← System Design Simulator

Consistent Hashing for a Distributed KV Cluster System Design Interview Question

By Rahul Kumar · Senior Software Engineer · Updated · 8 components · 3 operations ·Source: Alex Xu, System Design Interview Vol 1, Chapter 5; Karger et al. 1997 'Consistent Hashing and Random Trees'; Amazon Dynamo paper (DeCandia et al. 2007)

Problem: Design a distributed KV cluster that spreads keys across N shards, routes requests to the owning shard in O(1), replicates for durability, and rebalances with minimal key movement when nodes are added or removed.

Overview

Consistent hashing is the algorithm that lets a distributed cache, KV store, or load balancer add and remove nodes without reshuffling nearly every key in the cluster. Introduced by Karger et al. in 1997 for the Akamai CDN, it powers Amazon Dynamo and DynamoDB, Apache Cassandra, Riak, Couchbase, Discord's message fan-out, Cloudflare's edge routing, Google's Maglev L4 load balancer, and Memcached client libraries like libketama. The core insight: map both nodes and keys onto the same circular hash space, then assign each key to the first node encountered walking clockwise from the key's position. When a node joins or leaves, only the arc between it and its predecessor migrates — O(K/N) keys instead of O(K) — so a cache that held 1 TB across four nodes loses only ~200 GB of freshness when a fifth joins. The algorithm shows up in interviews framed either directly ("design consistent hashing") or indirectly as a building block inside cache clusters, KV stores, and sharded databases. Understanding virtual nodes — the fix for uneven load distribution when N is small — is the detail that separates candidates who memorized the picture from candidates who actually know why it works.

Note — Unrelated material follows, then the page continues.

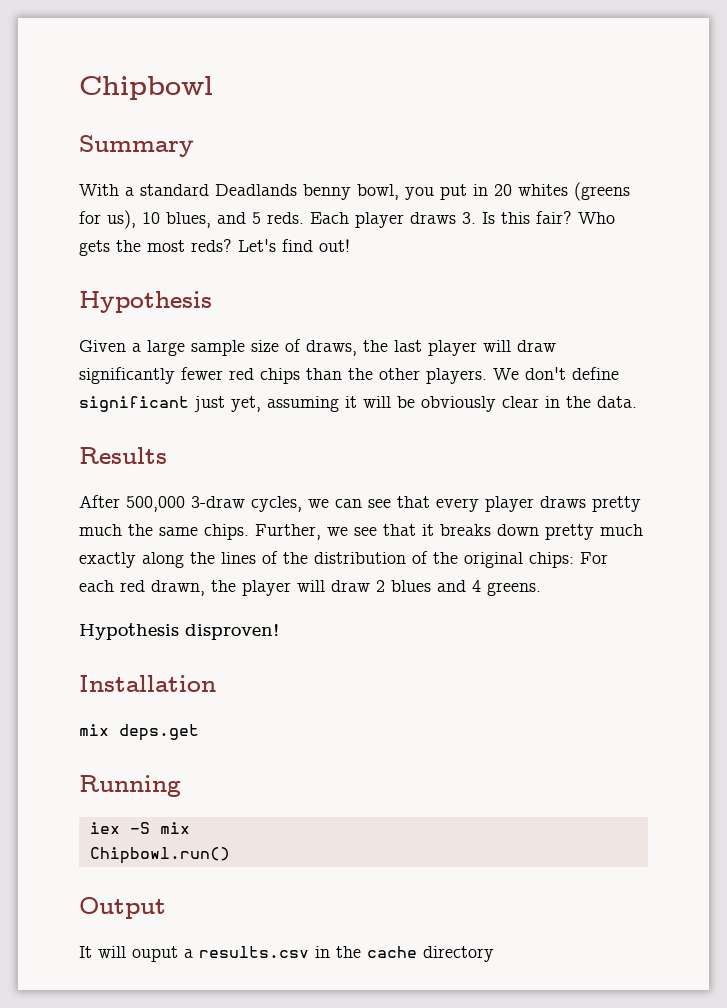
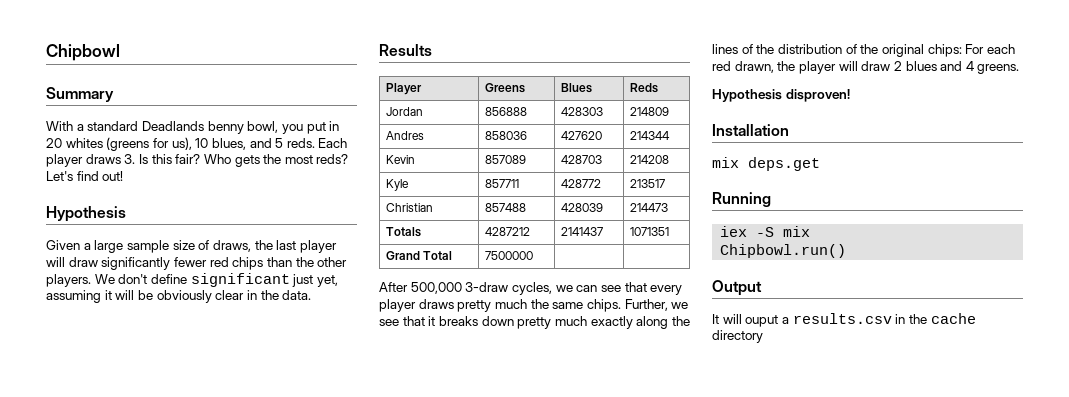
(167, 455) none -> [385,83,422,95] [484,83,525,93] [560,83,592,93] [629,83,658,93] [385,107,423,116] [484,107,527,116] [560,107,603,116] [629,107,669,116] [385,131,424,140] [484,131,527,140] [560,131,602,140] [629,131,670,140] [385,155,415,164] [484,155,526,164] [560,155,602,164] [629,155,669,164] [385,179,409,191] [484,179,519,188] [560,179,601,188] [629,179,665,188] [385,203,433,212] [484,203,526,212] [560,203,603,212] [629,203,668,212] [385,227,421,237] [484,227,530,236] [560,227,603,236] [629,227,669,236] [385,251,453,260] [484,251,533,260] // Player | Greens | Blues | Reds // Jordan | 856888 | 428303 | 214809 // Andres | 858036 | 427620 | 214344 // Kevin | 857089 | 428703 | 214208 // Kyle | 857711 | 428772 | 213517 // Christian | 857488 | 428039 | 214473 // Totals | 4287212 | 2141437 | 1071351 // Grand Total | 7500000 | |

Consistent Hashing for a Distributed KV Cluster — Interactive Simulator

Runs fully client-side in your browser; no sign-up. Or open full screen →

Launch the interactive walkthrough for Consistent Hashing for a Distributed KV Cluster — animated architecture diagram, step-by-step flow with real payloads, component swap, and a discrete-event stress simulator.

Summary

A coordinator-fronted KV cluster built on a consistent-hash ring with virtual nodes (vnodes) — the technique Alex Xu's chapter converges on after surveying the rehashing problem and naive modulo-N hashing. The chapter's canonical hash function is SHA-1 over a 2^160 ring (real systems like Dynamo/Cassandra use MD5, MurmurHash, or similar truncated to 128 or 32 bits — the ring shape is identical). Each physical shard is mapped onto the ring at multiple vnode positions so ownership is uniformly distributed even with small cluster sizes; the book cites an experiment showing std-dev drops to ~10% at 100 vnodes and ~5% at 200. Keys are hashed into the ring, and each key is owned by the first shard clockwise (plus N-1 more for replication). When a shard joins or leaves, only keys on the arc between it and its predecessor move — k/n keys on average per Karger et al., not ~k as with modulo hashing. The chapter's wrap-up calls out consistent hashing as the technique used in Dynamo, Cassandra, Discord, Akamai CDN, and Google's Maglev load balancer. Dominant tradeoff: vnode count — too few and load skews; too many and ring maintenance + gossip state grows linearly.

Requirements

Functional

Non-functional

Capacity Assumptions

Back-of-Envelope Estimates

High-level architecture

A consistent-hash ring is conceptually a sorted map from hash positions to physical nodes. The implementation lives inside a coordinator service or an embedded client library: when a physical node joins, the ring manager computes V virtual positions by hashing strings like nodeId + '#' + i for i in [0, V) through a fast non-cryptographic hash (MurmurHash3 or xxHash truncated to 32 bits) and inserts them into a java.util.TreeMap<Integer, String> keyed by position, with the physical nodeId as value. Lookup hashes the key, calls TreeMap.ceilingEntry(hash) to find the first vnode at or clockwise from the key, falling back to firstEntry() to handle wrap-around. Because a TreeMap uses a red-black tree, lookup is O(log M) where M = V*N — for N=4 shards and V=150 that's ~10 comparisons, under a microsecond on a modern CPU. Replication simply walks clockwise past already-chosen physical nodes until N distinct ones are collected. The ring sits behind a coordinator that fronts the KV cluster (or embedded in smart clients): clients send a PUT/GET to any coordinator, the coordinator consults the ring, forwards to the owner, and waits for a W-of-N quorum. When a new shard joins, the coordinator consults both the old and new ring to identify the key arc that moved, kicks off a streaming rebalance at ~100 MB/s per shard, and publishes the updated ring via gossip — O(log N) rounds to converge. V (virtual nodes per shard) is the critical tuning knob: V=1 gives wildly uneven load, V=150 gives ~5-10% std dev, V=1000 gives ~3% but inflates gossip state to ~80 KB per node. The book's referenced experiment shows the knee of the curve at V in [100, 200], which is what production Dynamo and Cassandra deployments use.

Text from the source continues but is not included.